Fed Chairman Raphael Bostic says US is not past ‘worry point’ for inflation

Fed Chairman Raphael Bostic says US is not past ‘worry point’ for inflation
Fed Chairman Raphael Bostic says US is not past ‘worry point’ for inflation

The Federal Reserve may have to wait longer before cutting interest rates because even though inflation fell slightly in April, upward pressure on prices continues, the Fed Chairman said Thursday. Atlanta, Raphael Bostic.

“We are not past the point of concern in terms of inflation returning to our target,” Mr. Bostic said during a virtual class session with students from the business school of Stanford University, noting that the share of goods rising in price faster than 3% or 5% is higher than in a normal environment, even in the latest reading of the Consumer Price Index.

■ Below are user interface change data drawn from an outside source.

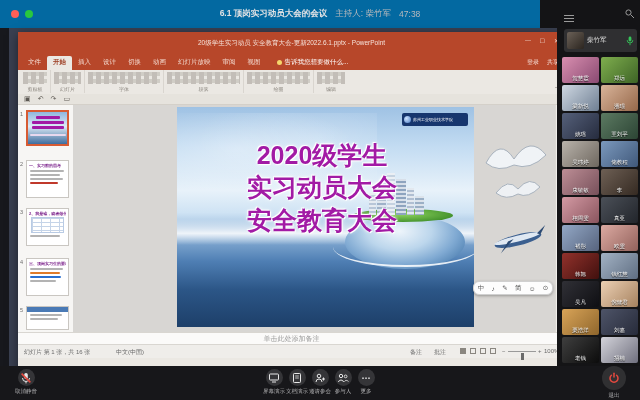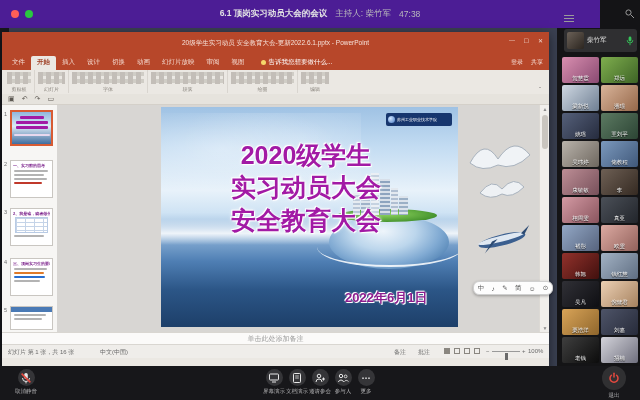--- a/index.html
+++ b/index.html
@@ -7,7 +7,7 @@
        font-family:"Liberation Sans",sans-serif;-webkit-font-smoothing:antialiased}
   .abs{position:absolute}
   
-  #titlebar{left:0;top:0;width:600px;height:28px;background:#4c1d95;border-bottom:1px solid #0c0c0d}
+  #titlebar{left:0;top:0;width:540px;height:28px;background:#0369a1;border-bottom:1px solid #0c0c0d}
   .tdot{width:8px;height:8px;border-radius:50%;top:10px}
   #ttext{left:0;top:0;width:640px;height:28px;display:flex;align-items:center;justify-content:center;gap:8px;
          font-size:8.5px;color:#b9b9bc;white-space:nowrap}

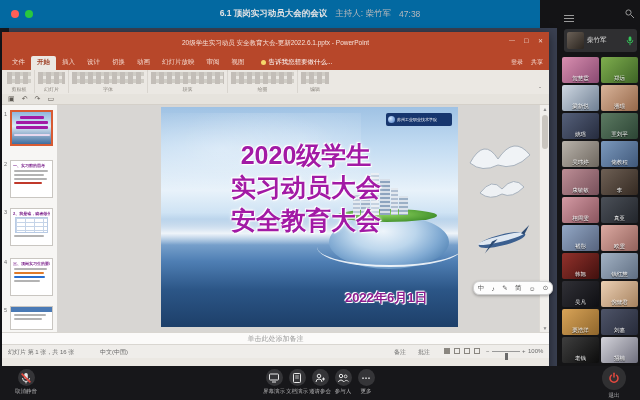--- a/index.html
+++ b/index.html
@@ -16,7 +16,7 @@
   #share-region{left:0;top:28px;width:557px;height:338px;
     background:linear-gradient(90deg,#17181d 0 9px,#3a4051 9px)}
   
-  #ppt{left:2px;top:32px;width:547px;height:340px;background:#ebe8e3;box-shadow:0 3px 10px rgba(0,0,0,.5)}
+  #ppt{left:18px;top:32px;width:547px;height:340px;background:#ebe8e3;box-shadow:0 3px 10px rgba(0,0,0,.5)}
   #ppt .red{background:#b7472a}
   #ppt-titlerow{left:0;top:0;width:547px;height:24px}
   #ppt-doc-title{left:0;top:7px;width:547px;text-align:center;font-size:6.5px;color:#f6e2da;white-space:nowrap}

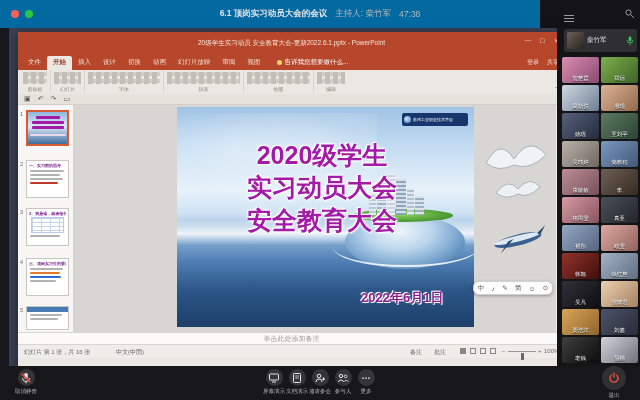--- a/index.html
+++ b/index.html
@@ -263,7 +263,6 @@
         <div class="sl-line" style="top:32px">2020级学生</div>
         <div class="sl-line" style="top:97px">安全教育大会</div>
         <div class="sl-line" style="top:64px">实习动员大会</div>
-        <div class="sl-foot" style="left:184px;top:182px;font-size:13px">2022年6月1日</div>
       </div>
 
       <svg class="abs" style="left:405px;top:30px" width="80" height="135" viewBox="0 0 80 135">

Furthermore, the job market shows few signs of distress, he said. “Job growth has been robust… which tells me there’s still a lot of energy in the economy, and that gives me comfort in staying at a more restrictive level because we let’s not risk today, I don’t think, falling into an environment of contraction,” said Mr. Bostic.

Mr. Bostic is a little more optimistic than some of his Fed colleagues, although higher-than-expected inflation numbers in the first three months of the year have more of his Fed colleagues US central bank to share the same view: they will have to keep the key rate in its current range of 5.25% to 5.5% for longer than they previously thought.

Mr. Bostic said he thinks the Fed may have to delay a rate cut until the last three months of the year, an expectation he justifies in part by hearing from business leaders say they are waiting to deploy capital until borrowing costs become more attractive.

“It could spur a sort of resurgence, if you will, of economic activity that could run counter to what we’re trying to accomplish,” Mr. Bostic said Thursday. “We may need to be a little more patient and more certain that inflation is on track to meet the Fed’s 2% target before cutting interest rates.

Mr. Bostic said he would not consider changing the Fed’s 2% inflation target until the Fed hits that target, but once it does, it might be time to discuss the need for a new benchmark, given structural changes in the economy since the pandemic that could push inflation higher.

The Fed will begin a new review of the framework in 2025 that could include such a topic, Mr. Bostic said.